### [EXERCISE GOAL]
Before copying, set the pictures aside; then repeat every line below verbatim.

Code change snippets
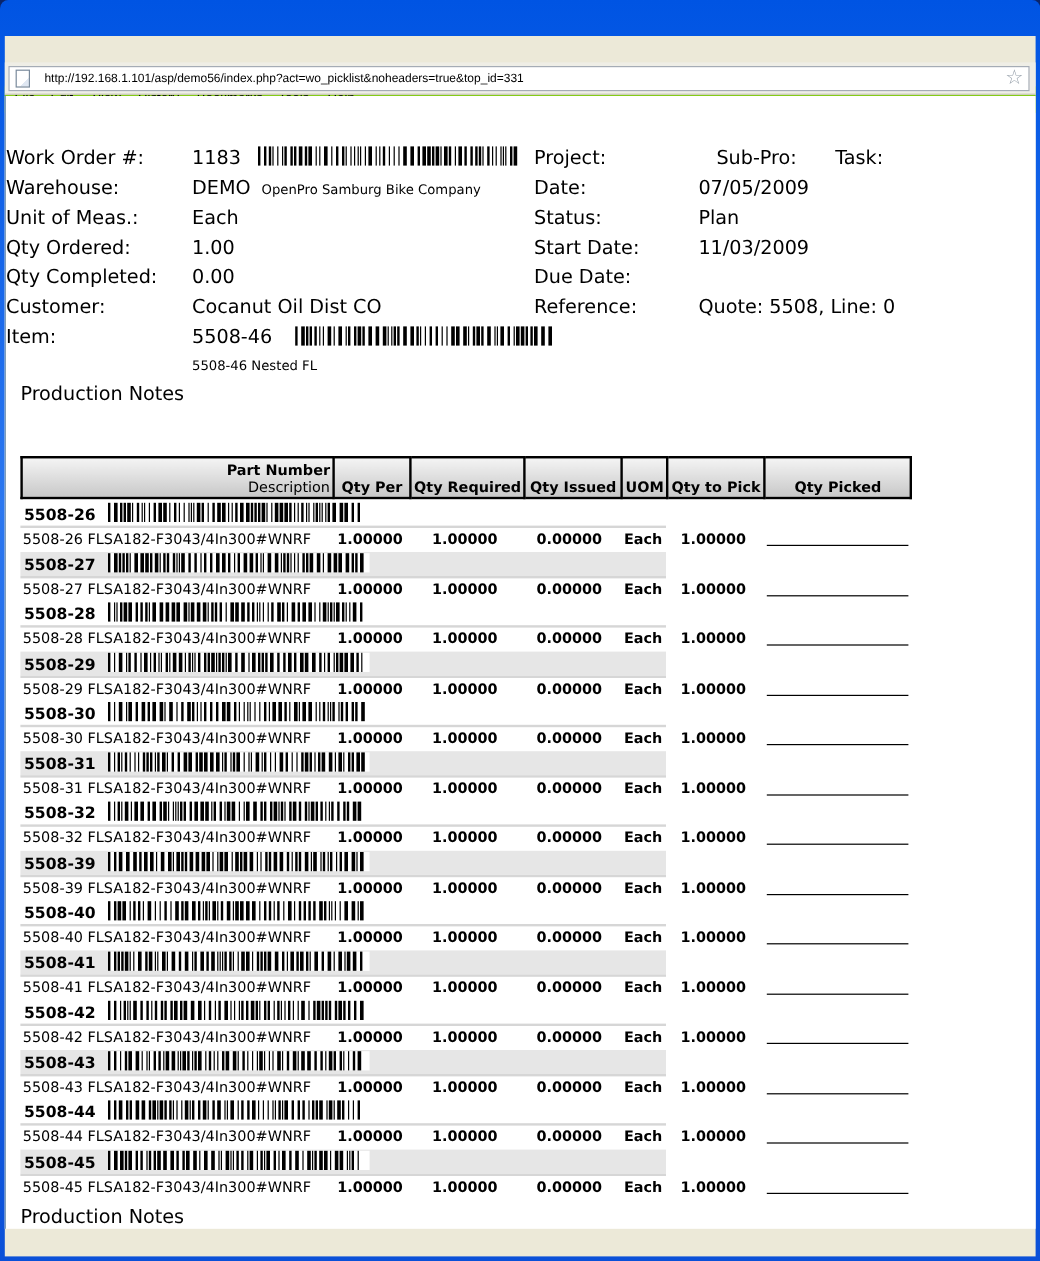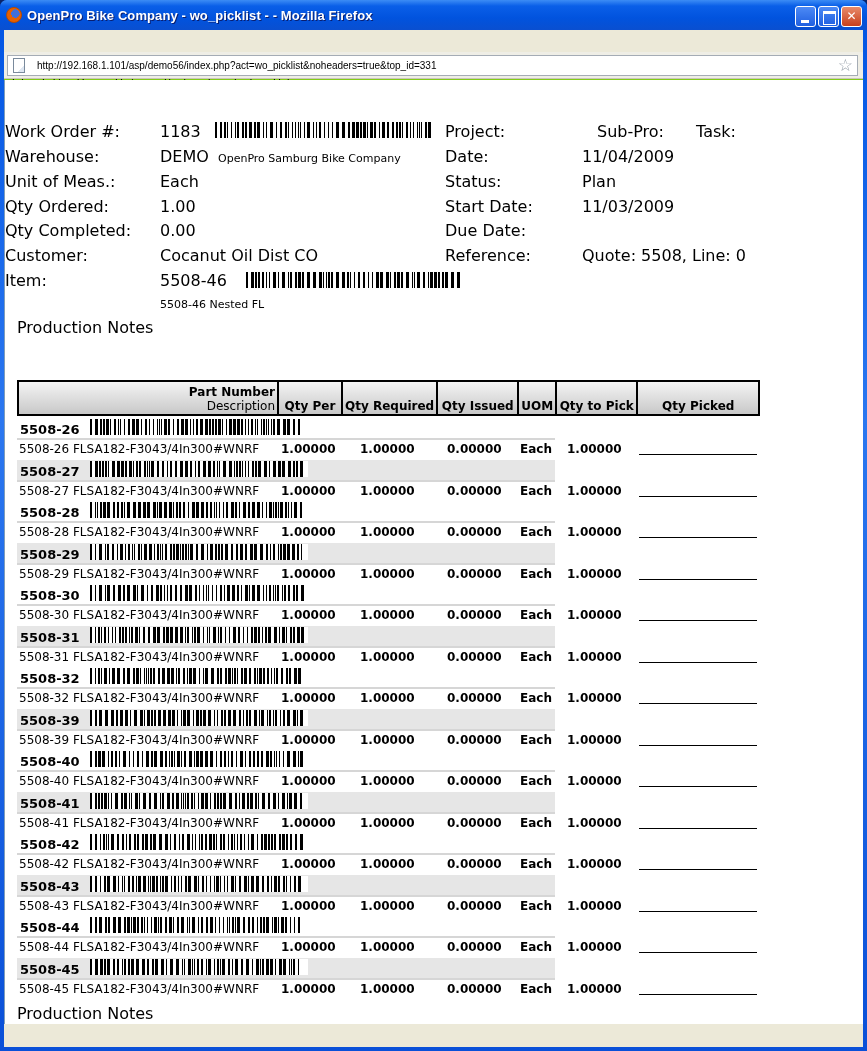--- a/index.html
+++ b/index.html
@@ -142,27 +142,20 @@
   .drow .qreq { left: 343px; }
   .drow .qiss { left: 430px; }
   .drow .uom { left: 503px; }
   .drow .qpick { left: 550px; }
   .drow .line { left: 622px; top: 16px; width: 118px; height: 1px; background: #000; }
 </style>
 </head>
 <body>
 
 <div class="window">
-  <div class="titlebar">
-    <span class="ff-icon"></span>
-    <span class="title">OpenPro Bike Company - wo_picklist - - Mozilla Firefox</span>
-    <div class="winbtn min"></div>
-    <div class="winbtn max"></div>
-    <div class="winbtn close">✕</div>
-  </div>
 
   <div class="chrome">
     <div class="menubar" id="menubar">
         <span class="mi" style="left: 8px;"><span class="u">F</span>ile</span>
         <span class="mi" style="left: 38px;"><span class="u">E</span>dit</span>
         <span class="mi" style="left: 73px;"><span class="u">V</span>iew</span>
         <span class="mi" style="left: 111px;">Hi<span class="u">s</span>tory</span>
         <span class="mi" style="left: 160px;"><span class="u">B</span>ookmarks</span>
         <span class="mi" style="left: 228px;"><span class="u">T</span>ools</span>
         <span class="mi" style="left: 269px;"><span class="u">H</span>elp</span>
@@ -419,21 +412,21 @@
             <i style="width: 3px; background: rgb(0, 0, 0);"></i>
           </div>
         </div>
       <span class="val small" style="left:155px;top:218px">5508-46 Nested FL</span>
 
       <span class="lbl" style="left:440px;width:126px;top:42px">Project:</span>
       <span class="val" style="left:592px;top:42px">Sub-Pro:</span>
       <span class="val" style="left:691px;top:42px">Task:</span>
 
       <span class="lbl" style="left:440px;width:126px;top:67px">Date:</span>
-      <span class="val" style="left:577px;top:67px">11/04/2009</span>
+      <span class="val" style="left:577px;top:67px">07/05/2009</span>
 
       <span class="lbl" style="left:440px;width:126px;top:92px">Status:</span>
       <span class="val" style="left:577px;top:92px">Plan</span>
 
       <span class="lbl" style="left:440px;width:126px;top:117px">Start Date:</span>
       <span class="val" style="left:577px;top:117px">11/03/2009</span>
 
       <span class="lbl" style="left:440px;width:126px;top:141px">Due Date:</span>
       <span class="val" style="left:577px;top:141px"></span>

### [YOUR SOLUTION]
--- a/index.html
+++ b/index.html
@@ -142,27 +142,20 @@
   .drow .qreq { left: 343px; }
   .drow .qiss { left: 430px; }
   .drow .uom { left: 503px; }
   .drow .qpick { left: 550px; }
   .drow .line { left: 622px; top: 16px; width: 118px; height: 1px; background: #000; }
 </style>
 </head>
 <body>
 
 <div class="window">
-  <div class="titlebar">
-    <span class="ff-icon"></span>
-    <span class="title">OpenPro Bike Company - wo_picklist - - Mozilla Firefox</span>
-    <div class="winbtn min"></div>
-    <div class="winbtn max"></div>
-    <div class="winbtn close">✕</div>
-  </div>
 
   <div class="chrome">
     <div class="menubar" id="menubar">
         <span class="mi" style="left: 8px;"><span class="u">F</span>ile</span>
         <span class="mi" style="left: 38px;"><span class="u">E</span>dit</span>
         <span class="mi" style="left: 73px;"><span class="u">V</span>iew</span>
         <span class="mi" style="left: 111px;">Hi<span class="u">s</span>tory</span>
         <span class="mi" style="left: 160px;"><span class="u">B</span>ookmarks</span>
         <span class="mi" style="left: 228px;"><span class="u">T</span>ools</span>
         <span class="mi" style="left: 269px;"><span class="u">H</span>elp</span>
@@ -419,21 +412,21 @@
             <i style="width: 3px; background: rgb(0, 0, 0);"></i>
           </div>
         </div>
       <span class="val small" style="left:155px;top:218px">5508-46 Nested FL</span>
 
       <span class="lbl" style="left:440px;width:126px;top:42px">Project:</span>
       <span class="val" style="left:592px;top:42px">Sub-Pro:</span>
       <span class="val" style="left:691px;top:42px">Task:</span>
 
       <span class="lbl" style="left:440px;width:126px;top:67px">Date:</span>
-      <span class="val" style="left:577px;top:67px">11/04/2009</span>
+      <span class="val" style="left:577px;top:67px">07/05/2009</span>
 
       <span class="lbl" style="left:440px;width:126px;top:92px">Status:</span>
       <span class="val" style="left:577px;top:92px">Plan</span>
 
       <span class="lbl" style="left:440px;width:126px;top:117px">Start Date:</span>
       <span class="val" style="left:577px;top:117px">11/03/2009</span>
 
       <span class="lbl" style="left:440px;width:126px;top:141px">Due Date:</span>
       <span class="val" style="left:577px;top:141px"></span>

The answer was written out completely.